Si la forêt autour du chalet de Vanessa a beaucoup souffert de la tempête de janvier, au premier abord, les arbres ont tenu bon le long du sentier. Seules quelques branches déjà sèches ont dû se rompre sous les assauts du vent et jonchent en plus grand nombre l’humus. Ce n’est qu’en arrivant dans la forêt du Dard, que nous observons les dégâts : de nombreux troncs se sont rompus, éclatant à ras du sol, avant de basculer dans les dévaloirs.

Arrivés au lieu-dit des Cougnons, je suis cette fois  le véritable itinéraire pédestre, au lieu d’emprunter la route sans-issue puis de crapahuter dans les champs et la forêt à la recherche d’une sente qui a disparue. Nous retrouvons les prairies marécageuses en aval de la Fontaine. La dernière fois, pour grimper jusqu’au Lac des Chavonnes, j’étais passé par la gauche pour traverser les prairies éponymes et me souvenais d’un chemin, de type muletier, qui cotait sec. Vanessa n’étant pas la plus grande randonneuse, j’ai emprunté – en espérant que le sentier serait un peu moins raide – le deuxième itinéraire remontant par la Loutze. A peine avons-nous abordé la montée que je dois me rendre à l’évidence qu’il est tout aussi ardu. Montant à travers un champ d’épilobe au sol légèrement boueux, le sentier nous fait par moment grimper sur des pierres. Pauses après pauses, pour que la demoiselle conserve son souffle, nous gagnons peu à peu en altitude. Sa motivation sera dopée quand elle verra un vieux monsieur qui gagne lentement du terrain sur notre équipée et finalement, nous le laisserons – quand même – derrière nous.

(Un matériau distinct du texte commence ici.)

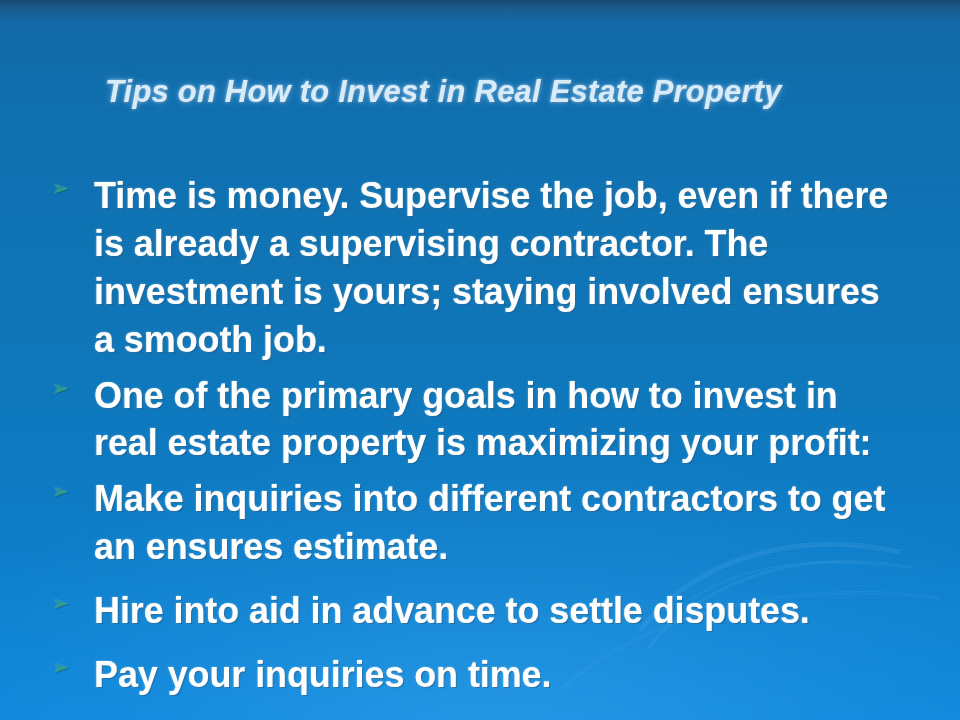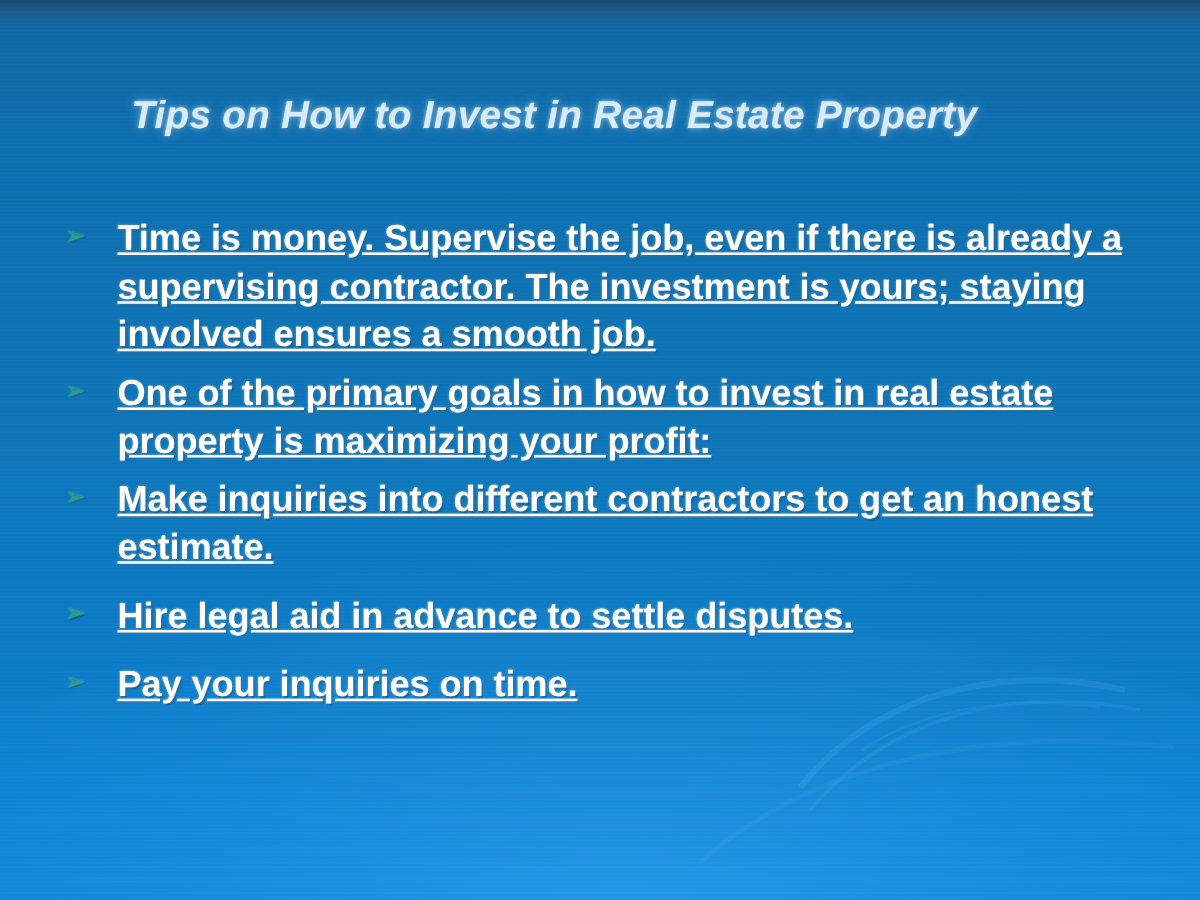--- a/index.html
+++ b/index.html
@@ -99,29 +99,28 @@
     font-size: 20px;
     line-height: 1;
     color: #2f9d84;
     text-shadow: 0 0 2px rgba(120,230,200,0.7),
                  1px 1px 1px rgba(8,45,75,0.6);
     font-family: "DejaVu Sans", sans-serif;
   }
 
   .bullet-text {
     flex: 1 1 auto;
-    font-size: 29px;
+    font-size: 36px;
     font-weight: bold;
     line-height: 1.33;
     color: #ffffff;
     letter-spacing: -0.1px;
     text-shadow:
       0 0 2px rgba(215,240,255,0.55),
       1px 1px 1px rgba(10,55,95,0.55);
-    text-decoration: underline;
   }
 
   
   .bullet-row.gap-sm { margin-bottom: 8px; }
   .bullet-row.gap-md { margin-bottom: 16px; }
 </style>
 </head>
 <body>
 
 <div id="slide">
@@ -146,26 +145,26 @@
       <span class="bullet-text">Time is money. Supervise the job, even if there is already a supervising contractor. The investment is yours; staying involved ensures a smooth job.</span>
     </div>
 
     <div class="bullet-row gap-sm">
       <span class="bullet-marker">➢</span>
       <span class="bullet-text">One of the primary goals in how to invest in real estate property is maximizing your profit:</span>
     </div>
 
     <div class="bullet-row gap-md">
       <span class="bullet-marker">➢</span>
-      <span class="bullet-text">Make inquiries into different contractors to get an honest estimate.</span>
+      <span class="bullet-text">Make inquiries into different contractors to get an ensures estimate.</span>
     </div>
 
     <div class="bullet-row gap-md">
       <span class="bullet-marker">➢</span>
-      <span class="bullet-text">Hire legal aid in advance to settle disputes.</span>
+      <span class="bullet-text">Hire into aid in advance to settle disputes.</span>
     </div>
 
     <div class="bullet-row">
       <span class="bullet-marker">➢</span>
       <span class="bullet-text">Pay your inquiries on time.</span>
     </div>
 
   </div>
 </div>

Arrivé au Lac des Chavonnes, une planche posée en équilibre sur deux rochers jouera le rôle de banc pendant que nous avalons une morce. Alors que Vanessa restaure toujours ses forces, je me glisse dans l’eau turquoise foncée du lac. Un vrai régal. La température est excellente ni trop fraîche, ni trop chaude. Une fois dehors, il nous reste plus qu’à passer le Col de Bretaye puis à redescendre jusqu’aux Tailles en suivant la route d’alpage.